Count the lines below that carry the word "training". Answer with that number alone.

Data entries
____________________

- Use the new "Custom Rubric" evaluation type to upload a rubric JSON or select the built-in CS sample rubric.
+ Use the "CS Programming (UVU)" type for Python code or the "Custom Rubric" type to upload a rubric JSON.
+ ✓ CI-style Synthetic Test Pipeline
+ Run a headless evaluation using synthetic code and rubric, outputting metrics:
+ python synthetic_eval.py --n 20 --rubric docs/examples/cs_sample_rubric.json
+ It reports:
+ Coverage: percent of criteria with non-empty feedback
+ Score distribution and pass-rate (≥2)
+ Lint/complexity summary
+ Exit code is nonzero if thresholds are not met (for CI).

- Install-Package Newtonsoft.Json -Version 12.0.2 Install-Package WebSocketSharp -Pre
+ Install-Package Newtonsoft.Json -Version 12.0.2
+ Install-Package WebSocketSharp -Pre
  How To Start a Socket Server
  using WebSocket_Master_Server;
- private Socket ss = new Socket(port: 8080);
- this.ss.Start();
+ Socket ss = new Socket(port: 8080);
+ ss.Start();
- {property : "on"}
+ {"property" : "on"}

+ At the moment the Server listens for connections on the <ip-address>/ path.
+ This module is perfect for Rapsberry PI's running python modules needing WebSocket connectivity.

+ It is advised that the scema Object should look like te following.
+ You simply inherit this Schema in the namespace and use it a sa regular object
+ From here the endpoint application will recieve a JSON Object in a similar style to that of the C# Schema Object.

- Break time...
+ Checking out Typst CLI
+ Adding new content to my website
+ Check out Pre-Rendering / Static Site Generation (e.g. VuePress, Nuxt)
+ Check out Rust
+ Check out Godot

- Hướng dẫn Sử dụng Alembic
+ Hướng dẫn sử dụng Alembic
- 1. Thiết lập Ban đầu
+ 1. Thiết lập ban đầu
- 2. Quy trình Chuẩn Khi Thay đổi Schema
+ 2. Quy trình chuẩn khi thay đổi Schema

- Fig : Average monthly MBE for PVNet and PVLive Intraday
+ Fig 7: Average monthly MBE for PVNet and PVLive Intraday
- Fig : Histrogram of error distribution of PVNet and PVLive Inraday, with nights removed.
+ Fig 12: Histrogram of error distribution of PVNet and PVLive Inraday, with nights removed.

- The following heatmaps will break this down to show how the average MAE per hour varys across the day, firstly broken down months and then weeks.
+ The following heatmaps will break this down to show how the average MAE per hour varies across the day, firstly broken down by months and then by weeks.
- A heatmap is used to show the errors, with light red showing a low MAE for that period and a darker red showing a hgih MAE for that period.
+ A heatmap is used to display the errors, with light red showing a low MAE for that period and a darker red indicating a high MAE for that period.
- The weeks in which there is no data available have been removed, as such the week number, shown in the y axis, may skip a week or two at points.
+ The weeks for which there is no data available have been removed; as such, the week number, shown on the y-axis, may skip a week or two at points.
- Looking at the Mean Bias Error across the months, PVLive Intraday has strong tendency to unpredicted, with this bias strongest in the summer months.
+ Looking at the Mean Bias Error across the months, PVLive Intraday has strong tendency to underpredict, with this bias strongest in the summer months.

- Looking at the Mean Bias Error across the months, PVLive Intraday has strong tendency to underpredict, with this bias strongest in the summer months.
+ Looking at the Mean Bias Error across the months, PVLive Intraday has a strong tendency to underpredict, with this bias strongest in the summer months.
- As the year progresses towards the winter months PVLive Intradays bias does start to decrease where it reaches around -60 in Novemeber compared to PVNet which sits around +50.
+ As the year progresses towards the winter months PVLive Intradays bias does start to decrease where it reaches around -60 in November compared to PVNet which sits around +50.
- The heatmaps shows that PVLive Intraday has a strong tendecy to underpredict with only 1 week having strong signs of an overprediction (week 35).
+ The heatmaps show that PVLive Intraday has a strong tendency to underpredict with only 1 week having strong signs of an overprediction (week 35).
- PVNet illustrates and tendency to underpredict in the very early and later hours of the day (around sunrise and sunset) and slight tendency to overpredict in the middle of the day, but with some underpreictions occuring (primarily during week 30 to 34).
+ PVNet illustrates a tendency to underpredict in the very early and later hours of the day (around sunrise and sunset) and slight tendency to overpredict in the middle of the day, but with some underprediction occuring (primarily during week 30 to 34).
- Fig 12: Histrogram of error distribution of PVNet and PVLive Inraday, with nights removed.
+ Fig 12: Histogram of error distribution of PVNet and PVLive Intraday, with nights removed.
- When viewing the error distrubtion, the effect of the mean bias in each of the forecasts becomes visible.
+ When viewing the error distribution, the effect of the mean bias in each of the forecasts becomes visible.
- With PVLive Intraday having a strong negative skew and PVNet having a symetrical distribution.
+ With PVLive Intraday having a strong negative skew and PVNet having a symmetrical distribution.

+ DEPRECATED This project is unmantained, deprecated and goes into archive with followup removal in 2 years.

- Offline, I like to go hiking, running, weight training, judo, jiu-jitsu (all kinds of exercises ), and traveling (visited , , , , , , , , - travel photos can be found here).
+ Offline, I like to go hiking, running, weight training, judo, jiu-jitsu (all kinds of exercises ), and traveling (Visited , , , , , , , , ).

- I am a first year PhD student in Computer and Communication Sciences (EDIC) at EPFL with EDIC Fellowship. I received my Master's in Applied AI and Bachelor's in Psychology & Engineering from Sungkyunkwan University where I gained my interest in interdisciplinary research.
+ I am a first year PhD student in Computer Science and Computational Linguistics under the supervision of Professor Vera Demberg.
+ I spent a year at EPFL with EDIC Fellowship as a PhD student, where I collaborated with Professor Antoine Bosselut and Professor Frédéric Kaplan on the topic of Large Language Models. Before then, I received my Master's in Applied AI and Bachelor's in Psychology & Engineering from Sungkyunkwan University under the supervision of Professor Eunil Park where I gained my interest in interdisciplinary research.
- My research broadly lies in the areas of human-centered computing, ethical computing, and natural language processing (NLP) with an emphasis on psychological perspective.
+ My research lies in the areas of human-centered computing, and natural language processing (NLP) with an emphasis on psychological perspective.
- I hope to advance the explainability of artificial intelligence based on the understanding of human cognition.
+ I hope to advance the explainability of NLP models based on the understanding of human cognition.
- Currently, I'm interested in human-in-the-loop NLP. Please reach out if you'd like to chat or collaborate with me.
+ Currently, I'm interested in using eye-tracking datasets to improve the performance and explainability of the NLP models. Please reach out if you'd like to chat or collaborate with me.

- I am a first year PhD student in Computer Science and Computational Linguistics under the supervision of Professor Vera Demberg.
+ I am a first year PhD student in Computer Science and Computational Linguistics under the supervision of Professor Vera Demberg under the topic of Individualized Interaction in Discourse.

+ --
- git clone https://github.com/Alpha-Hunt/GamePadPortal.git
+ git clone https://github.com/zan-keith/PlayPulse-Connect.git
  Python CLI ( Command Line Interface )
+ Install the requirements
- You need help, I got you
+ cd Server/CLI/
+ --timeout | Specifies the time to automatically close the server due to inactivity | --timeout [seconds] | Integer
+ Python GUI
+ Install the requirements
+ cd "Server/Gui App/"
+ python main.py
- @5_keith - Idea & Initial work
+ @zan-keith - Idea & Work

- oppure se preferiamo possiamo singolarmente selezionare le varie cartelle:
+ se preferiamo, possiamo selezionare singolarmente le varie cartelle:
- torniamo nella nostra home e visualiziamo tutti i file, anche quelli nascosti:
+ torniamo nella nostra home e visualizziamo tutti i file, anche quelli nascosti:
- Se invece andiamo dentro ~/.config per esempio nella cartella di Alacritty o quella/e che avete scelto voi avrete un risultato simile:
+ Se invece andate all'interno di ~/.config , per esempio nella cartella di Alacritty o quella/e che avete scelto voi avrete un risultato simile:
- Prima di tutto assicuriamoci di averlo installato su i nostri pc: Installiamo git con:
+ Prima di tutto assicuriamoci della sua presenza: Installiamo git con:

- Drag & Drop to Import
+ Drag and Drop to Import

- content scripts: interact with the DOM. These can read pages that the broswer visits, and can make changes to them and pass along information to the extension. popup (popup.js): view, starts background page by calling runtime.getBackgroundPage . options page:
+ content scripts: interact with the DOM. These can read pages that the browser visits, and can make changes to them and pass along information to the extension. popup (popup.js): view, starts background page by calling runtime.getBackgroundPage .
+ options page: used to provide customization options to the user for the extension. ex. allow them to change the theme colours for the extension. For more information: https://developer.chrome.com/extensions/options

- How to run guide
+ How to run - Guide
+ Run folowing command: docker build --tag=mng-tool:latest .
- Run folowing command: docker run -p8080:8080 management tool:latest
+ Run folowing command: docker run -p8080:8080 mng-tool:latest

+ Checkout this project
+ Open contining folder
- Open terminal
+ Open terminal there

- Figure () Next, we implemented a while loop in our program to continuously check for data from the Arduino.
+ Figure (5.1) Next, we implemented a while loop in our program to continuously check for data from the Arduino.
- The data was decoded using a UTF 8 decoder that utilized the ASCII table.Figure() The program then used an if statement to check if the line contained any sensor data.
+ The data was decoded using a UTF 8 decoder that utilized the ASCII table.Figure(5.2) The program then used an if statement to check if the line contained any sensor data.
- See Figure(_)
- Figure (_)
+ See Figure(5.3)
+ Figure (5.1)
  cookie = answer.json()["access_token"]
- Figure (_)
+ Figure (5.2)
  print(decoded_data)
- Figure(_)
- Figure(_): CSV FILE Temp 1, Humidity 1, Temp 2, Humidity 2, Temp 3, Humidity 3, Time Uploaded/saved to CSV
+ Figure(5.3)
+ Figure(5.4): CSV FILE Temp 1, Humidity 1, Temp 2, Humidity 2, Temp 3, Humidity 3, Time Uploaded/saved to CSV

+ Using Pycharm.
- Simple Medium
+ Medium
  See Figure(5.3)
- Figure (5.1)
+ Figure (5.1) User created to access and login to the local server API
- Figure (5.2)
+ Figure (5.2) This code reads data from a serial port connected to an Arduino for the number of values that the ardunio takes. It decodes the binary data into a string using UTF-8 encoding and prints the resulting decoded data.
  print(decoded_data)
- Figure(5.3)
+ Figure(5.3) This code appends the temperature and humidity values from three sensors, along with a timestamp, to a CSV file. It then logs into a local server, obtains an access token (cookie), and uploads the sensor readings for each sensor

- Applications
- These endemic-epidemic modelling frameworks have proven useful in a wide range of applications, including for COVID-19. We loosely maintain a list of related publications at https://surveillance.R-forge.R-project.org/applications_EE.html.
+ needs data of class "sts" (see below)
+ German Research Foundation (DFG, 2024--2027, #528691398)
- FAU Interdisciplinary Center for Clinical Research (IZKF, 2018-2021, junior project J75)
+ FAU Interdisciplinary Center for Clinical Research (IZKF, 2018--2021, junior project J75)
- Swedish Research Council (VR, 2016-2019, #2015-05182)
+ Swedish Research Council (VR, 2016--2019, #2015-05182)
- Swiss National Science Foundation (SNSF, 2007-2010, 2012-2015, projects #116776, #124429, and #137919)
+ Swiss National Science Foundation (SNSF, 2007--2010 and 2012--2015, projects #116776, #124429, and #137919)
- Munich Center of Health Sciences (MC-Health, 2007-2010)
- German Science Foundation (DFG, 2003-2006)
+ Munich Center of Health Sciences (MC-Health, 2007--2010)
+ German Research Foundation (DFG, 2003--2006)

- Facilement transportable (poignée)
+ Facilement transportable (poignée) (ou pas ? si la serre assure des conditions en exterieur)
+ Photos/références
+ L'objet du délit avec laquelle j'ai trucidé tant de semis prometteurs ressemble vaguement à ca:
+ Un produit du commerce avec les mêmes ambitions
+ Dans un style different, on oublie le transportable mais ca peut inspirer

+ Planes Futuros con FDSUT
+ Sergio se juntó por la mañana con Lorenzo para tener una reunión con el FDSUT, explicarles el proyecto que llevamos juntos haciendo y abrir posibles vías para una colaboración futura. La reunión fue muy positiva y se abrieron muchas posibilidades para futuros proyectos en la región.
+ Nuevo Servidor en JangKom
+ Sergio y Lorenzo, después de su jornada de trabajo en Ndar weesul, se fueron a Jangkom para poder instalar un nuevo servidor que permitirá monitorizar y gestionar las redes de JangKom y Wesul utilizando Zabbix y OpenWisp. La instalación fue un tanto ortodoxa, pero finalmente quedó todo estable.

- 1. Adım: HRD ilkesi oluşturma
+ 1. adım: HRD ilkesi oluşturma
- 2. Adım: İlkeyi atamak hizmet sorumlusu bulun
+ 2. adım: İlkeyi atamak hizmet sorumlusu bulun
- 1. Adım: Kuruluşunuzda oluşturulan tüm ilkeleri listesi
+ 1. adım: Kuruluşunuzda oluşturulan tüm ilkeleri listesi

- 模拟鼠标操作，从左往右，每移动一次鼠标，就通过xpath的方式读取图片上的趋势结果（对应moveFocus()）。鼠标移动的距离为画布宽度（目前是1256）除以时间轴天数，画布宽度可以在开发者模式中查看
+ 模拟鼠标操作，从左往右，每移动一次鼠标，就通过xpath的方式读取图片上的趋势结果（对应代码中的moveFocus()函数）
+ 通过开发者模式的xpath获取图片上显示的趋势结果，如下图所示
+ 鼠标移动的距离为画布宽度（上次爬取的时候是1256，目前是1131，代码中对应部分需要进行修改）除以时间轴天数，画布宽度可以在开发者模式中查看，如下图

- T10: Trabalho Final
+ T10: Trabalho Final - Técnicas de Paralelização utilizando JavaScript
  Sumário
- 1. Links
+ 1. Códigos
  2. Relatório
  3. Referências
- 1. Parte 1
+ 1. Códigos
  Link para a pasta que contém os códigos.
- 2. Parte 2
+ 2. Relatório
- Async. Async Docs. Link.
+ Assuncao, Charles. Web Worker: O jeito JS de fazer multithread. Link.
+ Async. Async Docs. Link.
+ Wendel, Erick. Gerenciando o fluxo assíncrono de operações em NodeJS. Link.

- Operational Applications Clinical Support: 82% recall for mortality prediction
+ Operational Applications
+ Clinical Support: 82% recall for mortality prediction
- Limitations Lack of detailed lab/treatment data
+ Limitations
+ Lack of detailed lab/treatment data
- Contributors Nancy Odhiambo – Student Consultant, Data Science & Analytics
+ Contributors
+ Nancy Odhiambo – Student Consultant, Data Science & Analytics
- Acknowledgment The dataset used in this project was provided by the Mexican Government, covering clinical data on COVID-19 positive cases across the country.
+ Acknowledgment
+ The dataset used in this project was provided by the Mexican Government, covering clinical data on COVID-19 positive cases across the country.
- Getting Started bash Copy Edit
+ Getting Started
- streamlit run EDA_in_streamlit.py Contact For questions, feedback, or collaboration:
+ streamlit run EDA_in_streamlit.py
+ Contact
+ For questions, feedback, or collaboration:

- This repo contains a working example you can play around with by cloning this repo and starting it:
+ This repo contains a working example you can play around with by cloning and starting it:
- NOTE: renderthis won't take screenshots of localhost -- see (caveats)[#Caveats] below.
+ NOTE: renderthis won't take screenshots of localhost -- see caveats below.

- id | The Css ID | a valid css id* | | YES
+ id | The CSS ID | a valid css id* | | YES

____________________

■ Answer to this problem: 2